The Real Prince of Darkness and the False Gods

 

When Marlow found Kurtz in the centre of the heart of darkness, he had already given in to the powerful forces of darkness. He fell under the spell of the prince of darkness within his own heart. This was no bogey man devil created by religious zealots to scare us into submission. This was the real prince of darkness who resides in us all and who can conquer us as he did Kurtz if we allow it to do that.

Joseph Conrad, through his protagonist Marlow, described Kurtz this way,

“The wilderness has patted him on the head, and behold, it was like a ball—an ivory ball; it had caressed him, and—lo!—he had withered; it had taken him, loved him, embraced him, got into his veins, consumed his flesh, and sealed his soul to its own by the inconceivable ceremonies of some devilish initiation. He was its spoiled and pampered favorite.”

 

Kurtz had become the pampered favorite of the forces of darkness.  As a result, he found unimaginable heaps of ivory. Stacks of it. “You would think there was not a single tusk left either above, or below the ground in the whole country,” Marlow said. That was his ivory.  That was what he got in exchange for his soul.
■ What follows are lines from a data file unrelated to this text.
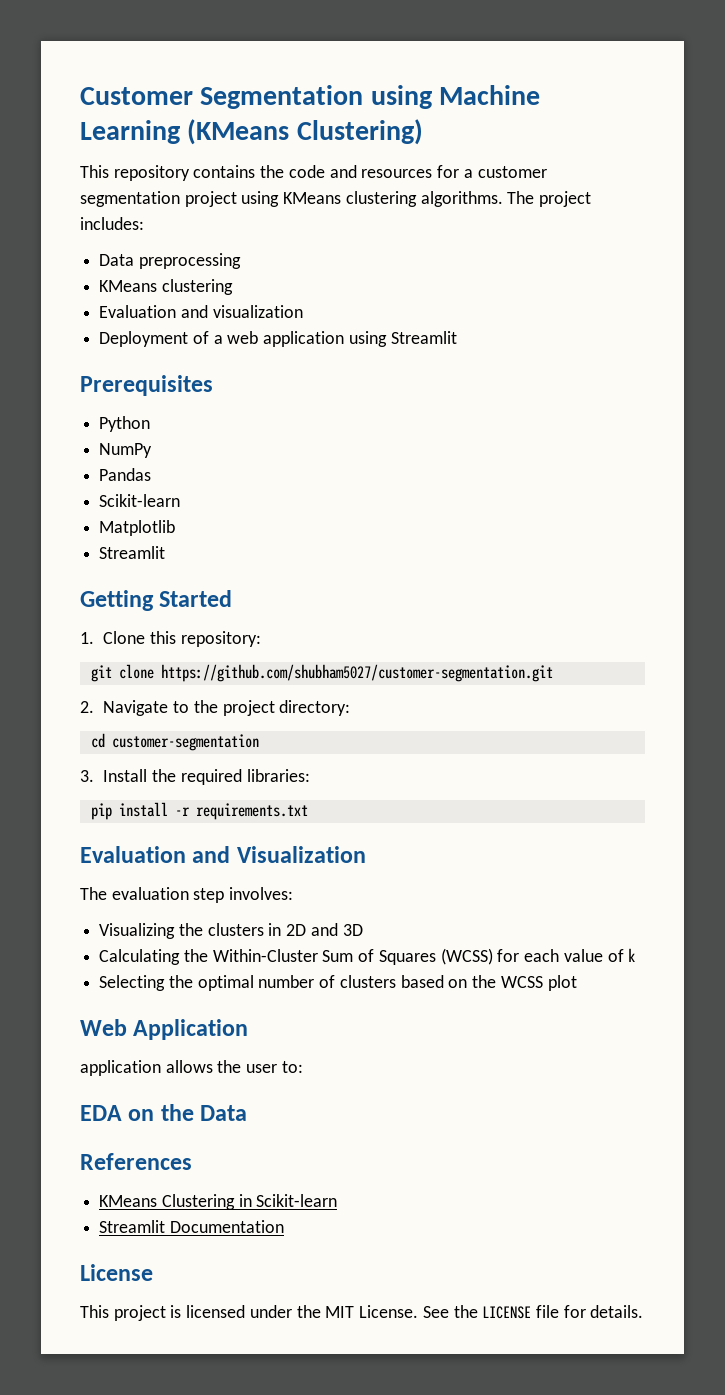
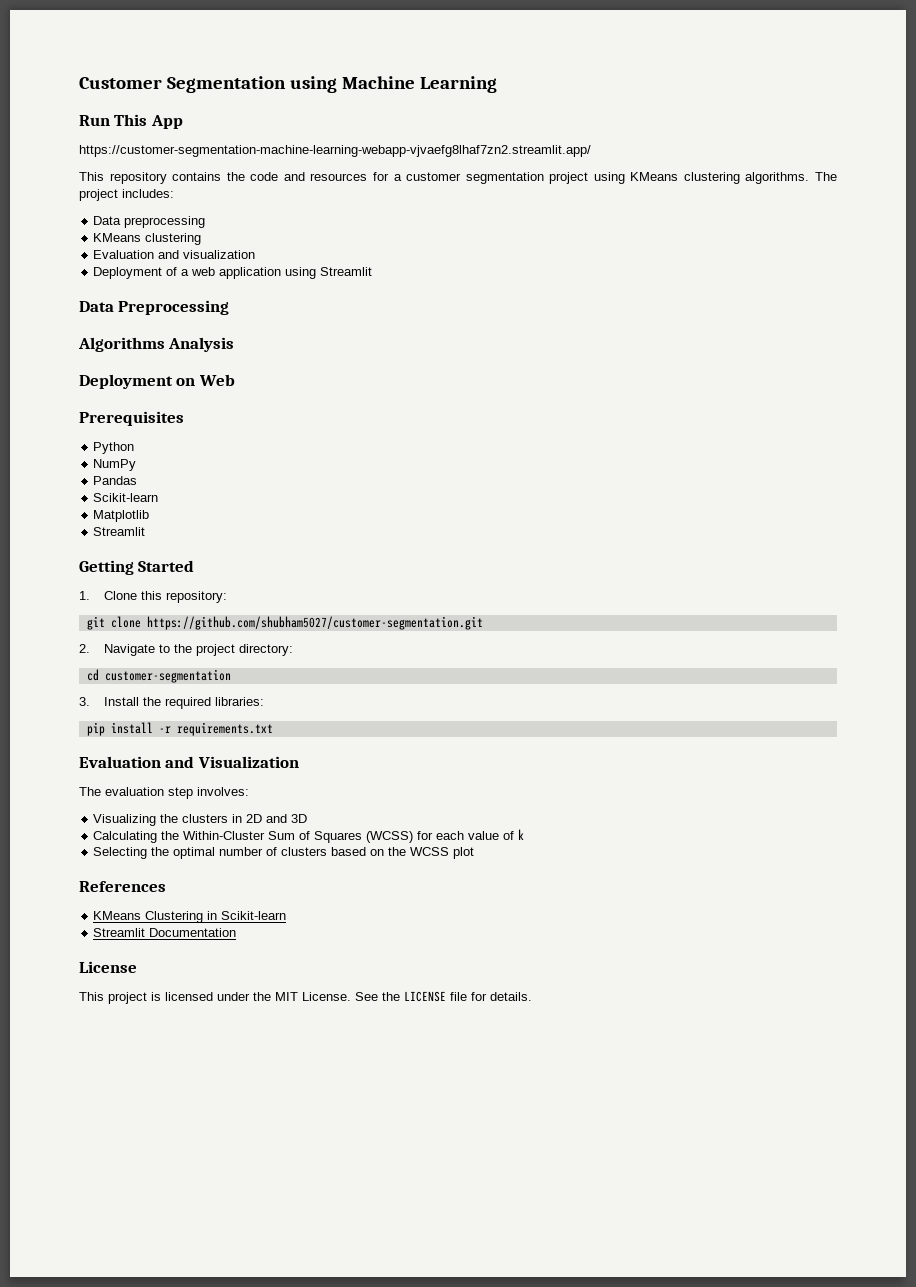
- Customer Segmentation using Machine Learning (KMeans Clustering)
+ Customer Segmentation using Machine Learning
+ Run This App
+ https://customer-segmentation-machine-learning-webapp-vjvaefg8lhaf7zn2.streamlit.app/
+ Data Preprocessing
+ Algorithms Analysis
+ Deployment on Web
- Web Application
- application allows the user to:
- EDA on the Data

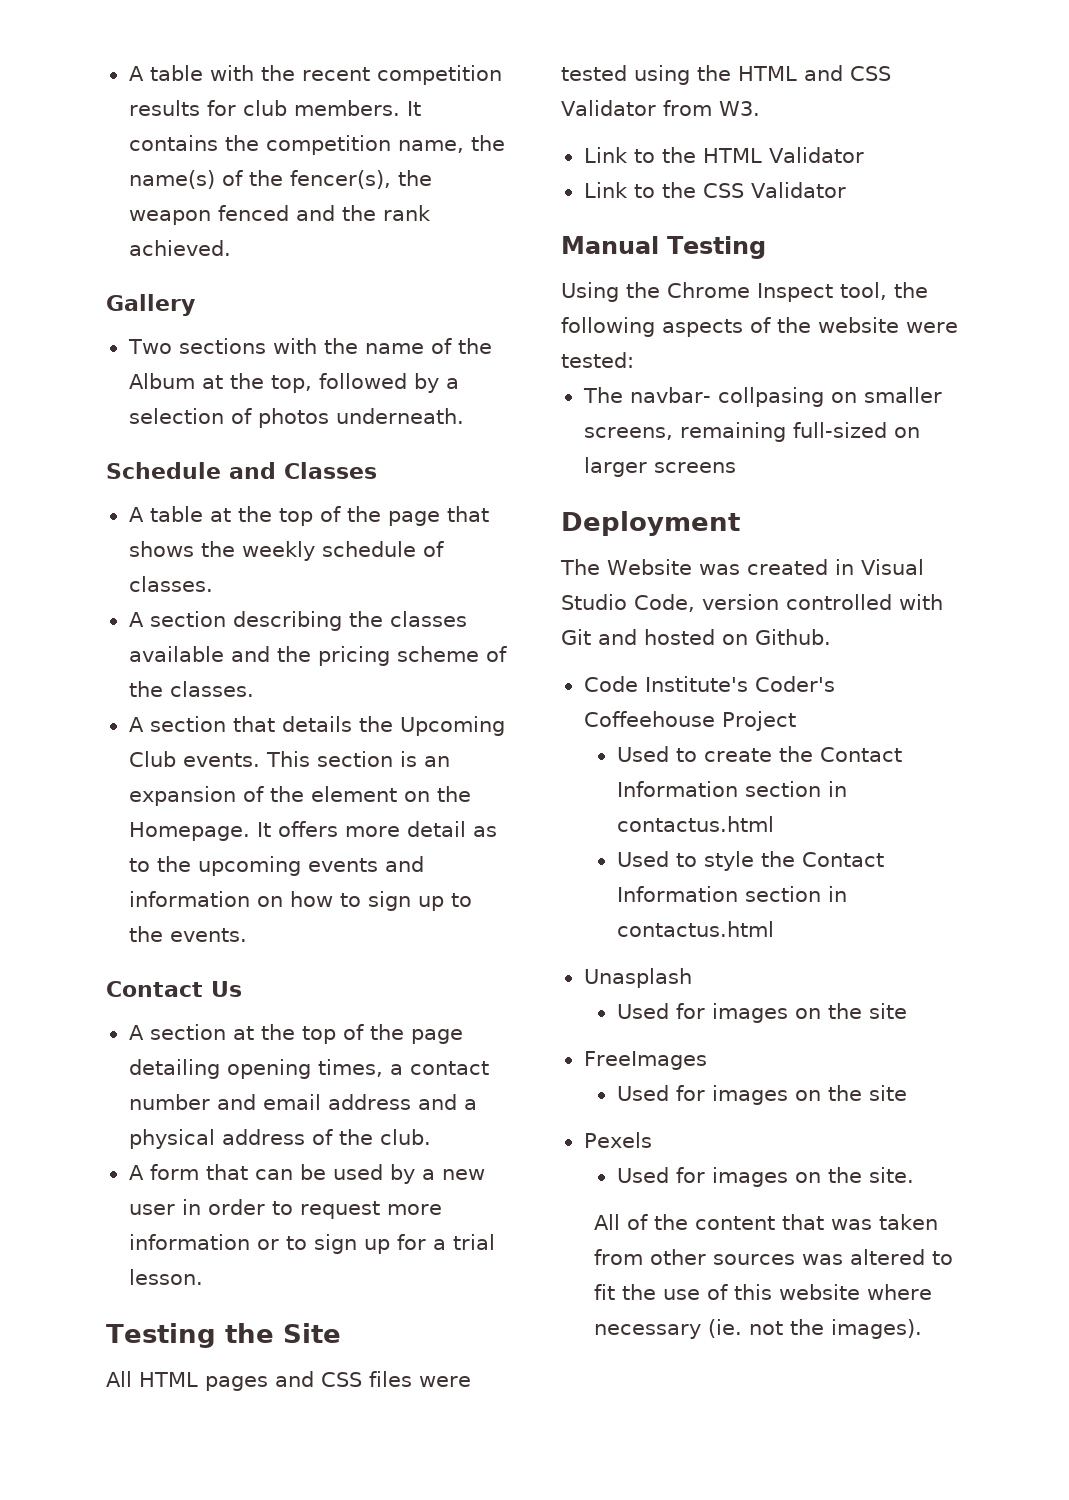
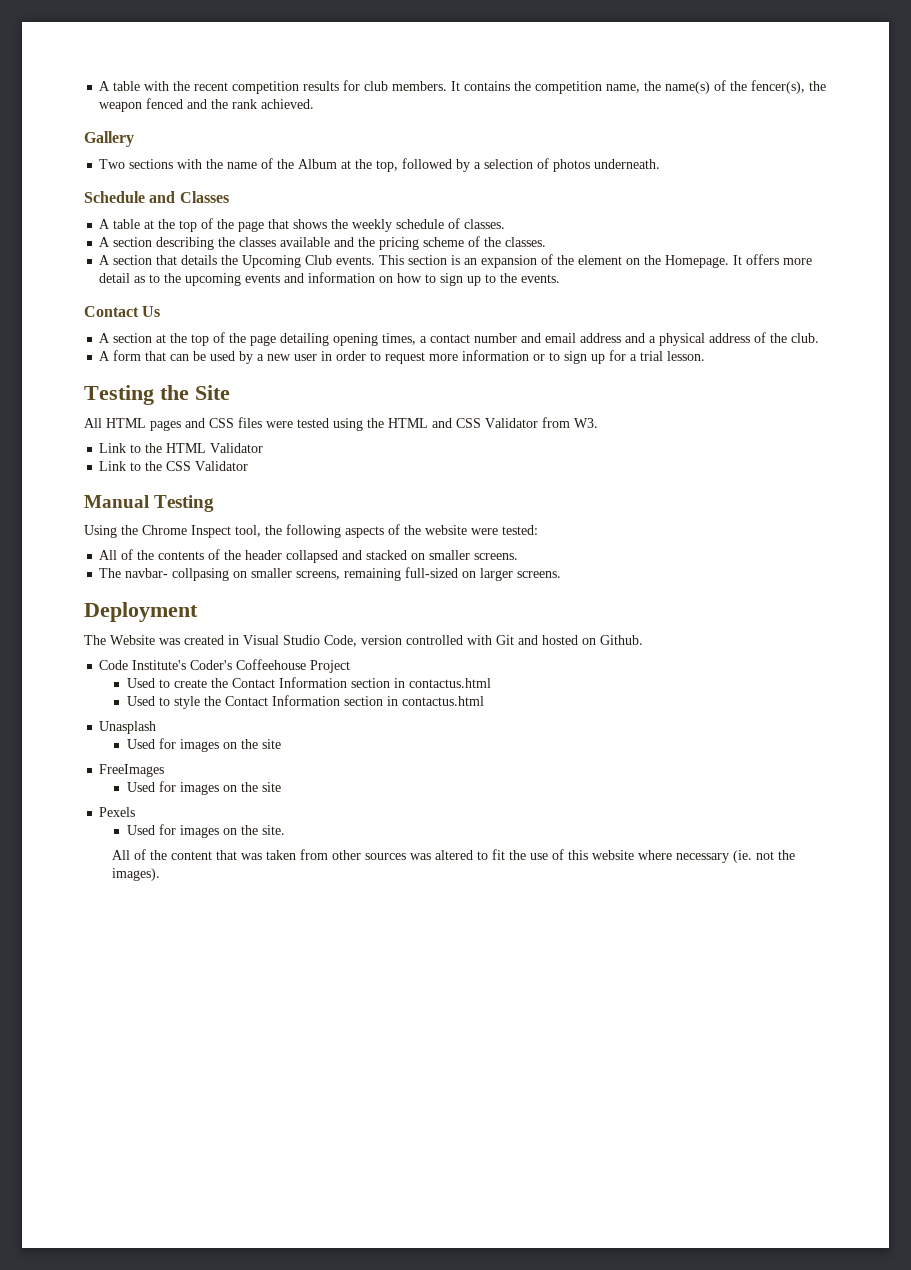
+ All of the contents of the header collapsed and stacked on smaller screens.
- The navbar- collpasing on smaller screens, remaining full-sized on larger screens
+ The navbar- collpasing on smaller screens, remaining full-sized on larger screens.

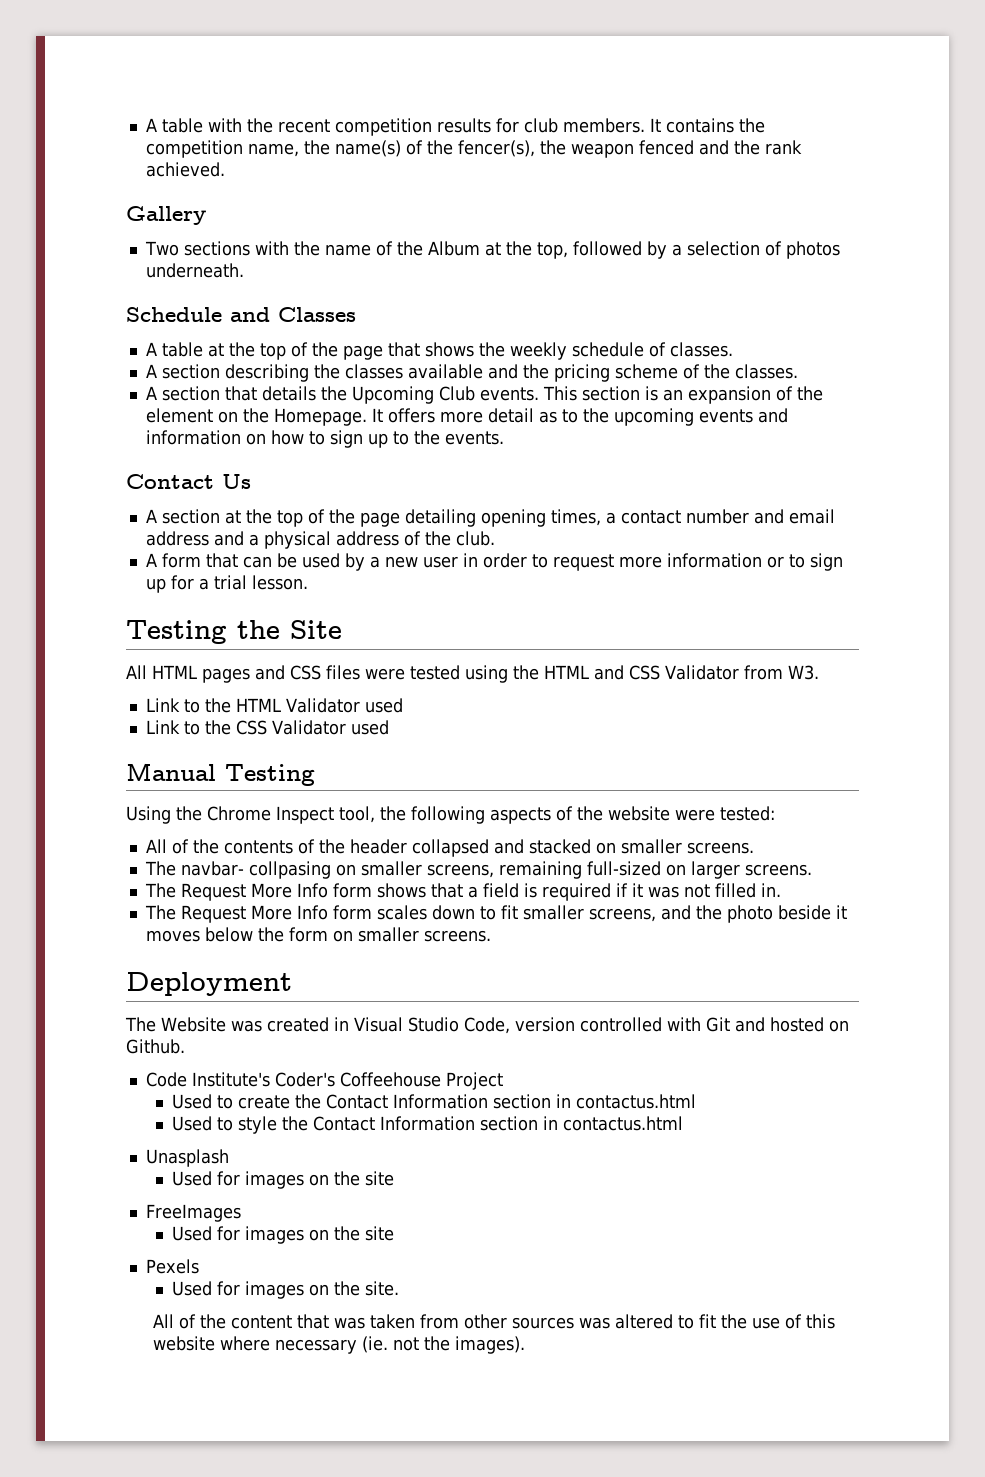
- Link to the HTML Validator
+ Link to the HTML Validator used
- Link to the CSS Validator
+ Link to the CSS Validator used
+ The Request More Info form shows that a field is required if it was not filled in.
+ The Request More Info form scales down to fit smaller screens, and the photo beside it moves below the form on smaller screens.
When the Europeans arrived in Africa, as when they arrived in the New World, they were seen as gods. At least some Europeans thought they were seen as gods. Evil gods perhaps, but gods nonetheless. That is what happened after the good intentions of men like Kurtz failed. Many white men succumbed to this dangerous illusion that compared to the indigenous people they were Gods.

This was the original sin! The sin of believing they were superior!

 Some whites still suffer from that sin. It continues to stain some of them.